Month: April 2017

ETL tool vs custom code

I used to help sell an ETL tool that had a graphical drag and drop interface. I really did like the tool because with a little training you could quickly build a basic ETL job. I still like these types of tools if pulling data from a database that has a static or slow changing data model. However, at my current company we do not use an ETL tool because I suggested we are better off without one. While it is possible we will use an ETL tool one day for certain tasks, we currently prefer Python and SQL to move and process our data. The primary reasons we went down this path is for increased flexibility, portability, and maintainability.

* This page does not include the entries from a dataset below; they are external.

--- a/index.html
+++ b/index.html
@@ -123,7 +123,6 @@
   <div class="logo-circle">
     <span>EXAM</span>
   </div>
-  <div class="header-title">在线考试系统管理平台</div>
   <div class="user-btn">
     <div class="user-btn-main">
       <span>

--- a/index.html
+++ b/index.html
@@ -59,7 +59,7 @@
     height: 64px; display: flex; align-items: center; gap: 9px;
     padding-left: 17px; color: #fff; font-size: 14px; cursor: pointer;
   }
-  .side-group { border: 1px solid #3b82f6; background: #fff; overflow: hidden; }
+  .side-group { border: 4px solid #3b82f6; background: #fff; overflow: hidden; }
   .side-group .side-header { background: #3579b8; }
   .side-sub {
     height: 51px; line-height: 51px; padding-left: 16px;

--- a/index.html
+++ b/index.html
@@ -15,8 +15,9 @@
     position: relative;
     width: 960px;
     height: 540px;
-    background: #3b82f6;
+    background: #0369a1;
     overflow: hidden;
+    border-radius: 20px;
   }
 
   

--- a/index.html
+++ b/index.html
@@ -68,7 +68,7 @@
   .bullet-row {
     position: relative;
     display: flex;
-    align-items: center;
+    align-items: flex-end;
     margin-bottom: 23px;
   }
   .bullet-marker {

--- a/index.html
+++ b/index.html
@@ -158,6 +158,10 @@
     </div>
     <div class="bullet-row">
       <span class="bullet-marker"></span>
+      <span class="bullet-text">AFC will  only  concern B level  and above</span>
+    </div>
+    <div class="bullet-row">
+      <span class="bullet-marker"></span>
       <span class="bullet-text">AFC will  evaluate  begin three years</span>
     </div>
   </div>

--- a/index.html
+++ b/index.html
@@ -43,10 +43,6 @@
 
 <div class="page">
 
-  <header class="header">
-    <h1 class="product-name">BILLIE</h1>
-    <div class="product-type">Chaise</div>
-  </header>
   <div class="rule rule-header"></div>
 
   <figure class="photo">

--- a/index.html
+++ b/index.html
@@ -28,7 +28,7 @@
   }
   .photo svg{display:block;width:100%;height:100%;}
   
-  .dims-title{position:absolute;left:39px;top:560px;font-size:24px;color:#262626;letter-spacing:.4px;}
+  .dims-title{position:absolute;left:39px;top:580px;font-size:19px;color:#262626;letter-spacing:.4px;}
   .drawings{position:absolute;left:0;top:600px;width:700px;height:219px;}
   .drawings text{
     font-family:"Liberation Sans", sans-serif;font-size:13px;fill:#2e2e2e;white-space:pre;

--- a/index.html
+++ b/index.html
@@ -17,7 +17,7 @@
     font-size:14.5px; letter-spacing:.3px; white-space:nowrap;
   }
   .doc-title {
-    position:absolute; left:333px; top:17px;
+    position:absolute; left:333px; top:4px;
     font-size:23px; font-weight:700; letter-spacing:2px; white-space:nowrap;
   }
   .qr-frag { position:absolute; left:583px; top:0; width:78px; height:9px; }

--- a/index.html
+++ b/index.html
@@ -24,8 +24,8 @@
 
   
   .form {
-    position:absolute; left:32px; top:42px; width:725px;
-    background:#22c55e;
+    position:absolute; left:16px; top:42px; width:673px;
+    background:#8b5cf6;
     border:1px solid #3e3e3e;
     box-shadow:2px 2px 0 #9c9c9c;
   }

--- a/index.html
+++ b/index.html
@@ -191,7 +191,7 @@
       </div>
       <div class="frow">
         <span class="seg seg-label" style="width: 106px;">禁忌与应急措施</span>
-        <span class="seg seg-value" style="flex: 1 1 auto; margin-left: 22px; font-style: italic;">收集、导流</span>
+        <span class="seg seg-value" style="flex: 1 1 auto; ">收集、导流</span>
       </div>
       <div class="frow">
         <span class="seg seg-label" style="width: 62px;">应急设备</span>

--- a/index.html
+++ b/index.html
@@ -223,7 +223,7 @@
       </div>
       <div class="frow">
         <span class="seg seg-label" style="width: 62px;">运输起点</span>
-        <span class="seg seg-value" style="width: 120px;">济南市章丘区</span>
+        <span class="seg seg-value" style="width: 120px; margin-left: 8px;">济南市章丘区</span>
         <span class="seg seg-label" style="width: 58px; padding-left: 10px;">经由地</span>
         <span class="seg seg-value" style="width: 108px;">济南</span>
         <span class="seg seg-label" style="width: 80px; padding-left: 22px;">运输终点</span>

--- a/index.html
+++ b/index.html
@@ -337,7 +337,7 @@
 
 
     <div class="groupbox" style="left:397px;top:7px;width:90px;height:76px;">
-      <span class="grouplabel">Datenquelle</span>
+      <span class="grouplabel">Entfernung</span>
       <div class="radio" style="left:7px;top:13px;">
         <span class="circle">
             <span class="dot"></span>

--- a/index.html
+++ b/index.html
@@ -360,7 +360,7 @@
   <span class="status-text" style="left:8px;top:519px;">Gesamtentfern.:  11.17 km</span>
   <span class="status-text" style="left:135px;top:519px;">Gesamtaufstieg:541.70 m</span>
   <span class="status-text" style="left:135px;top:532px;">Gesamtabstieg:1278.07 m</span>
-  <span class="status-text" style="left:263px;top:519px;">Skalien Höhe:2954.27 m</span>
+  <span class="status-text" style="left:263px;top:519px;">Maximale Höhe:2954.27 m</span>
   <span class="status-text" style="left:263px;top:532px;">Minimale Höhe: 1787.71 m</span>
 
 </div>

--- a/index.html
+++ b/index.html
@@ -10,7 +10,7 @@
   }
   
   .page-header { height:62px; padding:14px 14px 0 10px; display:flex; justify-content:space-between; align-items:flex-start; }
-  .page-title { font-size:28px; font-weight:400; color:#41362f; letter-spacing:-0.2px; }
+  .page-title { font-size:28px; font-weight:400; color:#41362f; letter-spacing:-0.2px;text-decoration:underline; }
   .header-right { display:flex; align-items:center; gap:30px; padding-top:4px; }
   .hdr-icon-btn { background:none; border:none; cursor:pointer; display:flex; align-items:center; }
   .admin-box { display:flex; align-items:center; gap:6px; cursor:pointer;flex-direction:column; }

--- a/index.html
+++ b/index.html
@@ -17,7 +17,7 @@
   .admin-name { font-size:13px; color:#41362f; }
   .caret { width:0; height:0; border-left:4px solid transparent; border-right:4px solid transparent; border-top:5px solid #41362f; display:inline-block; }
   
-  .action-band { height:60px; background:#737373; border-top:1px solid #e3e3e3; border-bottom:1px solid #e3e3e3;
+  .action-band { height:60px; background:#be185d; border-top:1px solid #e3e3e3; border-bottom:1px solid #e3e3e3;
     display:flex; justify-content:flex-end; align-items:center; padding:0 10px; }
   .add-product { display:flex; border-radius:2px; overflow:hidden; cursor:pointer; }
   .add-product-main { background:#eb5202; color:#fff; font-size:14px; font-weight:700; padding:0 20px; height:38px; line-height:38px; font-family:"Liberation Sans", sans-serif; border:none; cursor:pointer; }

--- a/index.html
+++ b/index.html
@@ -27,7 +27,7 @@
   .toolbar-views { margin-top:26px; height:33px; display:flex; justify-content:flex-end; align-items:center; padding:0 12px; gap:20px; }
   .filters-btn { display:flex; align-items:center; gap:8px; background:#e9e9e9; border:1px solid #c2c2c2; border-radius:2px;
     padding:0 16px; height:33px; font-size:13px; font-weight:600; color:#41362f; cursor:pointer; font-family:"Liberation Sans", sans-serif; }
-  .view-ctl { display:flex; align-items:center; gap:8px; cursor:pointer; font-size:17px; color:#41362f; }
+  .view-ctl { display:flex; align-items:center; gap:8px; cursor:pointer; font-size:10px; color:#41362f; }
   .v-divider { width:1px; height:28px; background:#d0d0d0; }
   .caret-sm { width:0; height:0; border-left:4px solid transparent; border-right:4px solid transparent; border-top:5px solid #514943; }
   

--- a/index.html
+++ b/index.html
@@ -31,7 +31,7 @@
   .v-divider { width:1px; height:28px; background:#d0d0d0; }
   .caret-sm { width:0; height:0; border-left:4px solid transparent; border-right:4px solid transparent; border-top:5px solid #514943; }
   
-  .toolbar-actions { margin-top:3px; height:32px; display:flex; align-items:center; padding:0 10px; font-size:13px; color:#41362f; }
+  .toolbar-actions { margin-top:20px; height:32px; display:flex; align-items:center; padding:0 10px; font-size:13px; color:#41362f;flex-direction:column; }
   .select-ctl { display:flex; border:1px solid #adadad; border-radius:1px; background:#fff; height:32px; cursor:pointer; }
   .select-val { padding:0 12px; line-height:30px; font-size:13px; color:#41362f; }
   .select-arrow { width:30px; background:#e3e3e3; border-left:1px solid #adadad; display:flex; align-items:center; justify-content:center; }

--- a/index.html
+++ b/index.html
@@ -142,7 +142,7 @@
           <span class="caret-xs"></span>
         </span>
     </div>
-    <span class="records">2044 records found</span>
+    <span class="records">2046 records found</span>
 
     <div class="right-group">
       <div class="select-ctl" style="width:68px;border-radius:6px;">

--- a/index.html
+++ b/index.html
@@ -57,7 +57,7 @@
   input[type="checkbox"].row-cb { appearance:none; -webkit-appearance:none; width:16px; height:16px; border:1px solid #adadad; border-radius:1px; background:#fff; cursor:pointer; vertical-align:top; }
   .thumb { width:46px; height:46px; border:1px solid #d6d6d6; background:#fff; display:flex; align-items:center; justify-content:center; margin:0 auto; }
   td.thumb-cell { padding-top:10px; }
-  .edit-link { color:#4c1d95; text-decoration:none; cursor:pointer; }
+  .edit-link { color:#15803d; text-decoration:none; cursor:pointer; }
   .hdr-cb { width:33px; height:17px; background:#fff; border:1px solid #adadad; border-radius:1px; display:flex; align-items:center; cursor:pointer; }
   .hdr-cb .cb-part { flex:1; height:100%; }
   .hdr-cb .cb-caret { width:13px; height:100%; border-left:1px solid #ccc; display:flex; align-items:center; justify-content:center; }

One of my top regrets leading a Data Warehousing team that used an ETL tool is that we felt limited by what the tool was capable of doing. Elements of ETL that were not as important when the team started were not easily supported by the tool. The best example of this is reading from a RESTful API. Another was working with JSON data as a source. With these examples we could easily find a tool that can do this for us, but what else will we encounter in the future? At my current company we are consuming RabbitMQ messages and using Kafka for data streaming, and we would not have known to plan for a tool that works well for these use cases. Since we are using Python (and Spark and Scala) we have no limits on what is possible for us to build. There are a lot of libraries that are already built which we can leverage, and we can modify our libraries as new ideas come up rather than being stuck with what a tool provides out of the box. We choose to focus on building a data flow engine in many cases over having one script per table or source. This amount of control over the code that moves data allows us to build up an engine that supports many configurations while keeping the base code backward compatible for data sets already flowing through the system. In many cases we trade off having a longer ramp up period to get our first build working in order to have more flexibility and control down the road, but it cuts down the amount of frustrating rework when systems change.

Another benefit of coding your own ETL is that you can change databases, servers, and data formats without applying changes all over your code base. We have already taken our library for reading SQL Server data and written a similar version that works for Postgres. With how our ETL jobs are set up we just switched out the library import on the relevant scripts and didn’t have to dig in to the logic that was running. I think this leads to better maintainability as well since if you find something is taking up a lot of your time you just build it into the overall system. I remember having alerts at 2 am because the metadata of a table had changed and our ETL tool couldn’t load the data without us refreshing the metadata in the job. With most of our python code we can handle new columns added to the source data and either add that column to the destination table or just ignore it until we decide to modify the destination. This really has decreased time spent getting mad at the system administrators who disrupted our morning by adding a new custom field, though there is still plenty of work to do to ease the pain of changed datatypes and renamed columns.

I am sure there are plenty of different tools out there that do every thing you could want to do (at least according to their sales team), but I love the flexibility, control, and maintainability of writing our own applications to move data. It was worked out well for us as we have transitioned to building out a data platform rather than focusing on just tools to load an analytic data warehouse (but that is a topic for another time).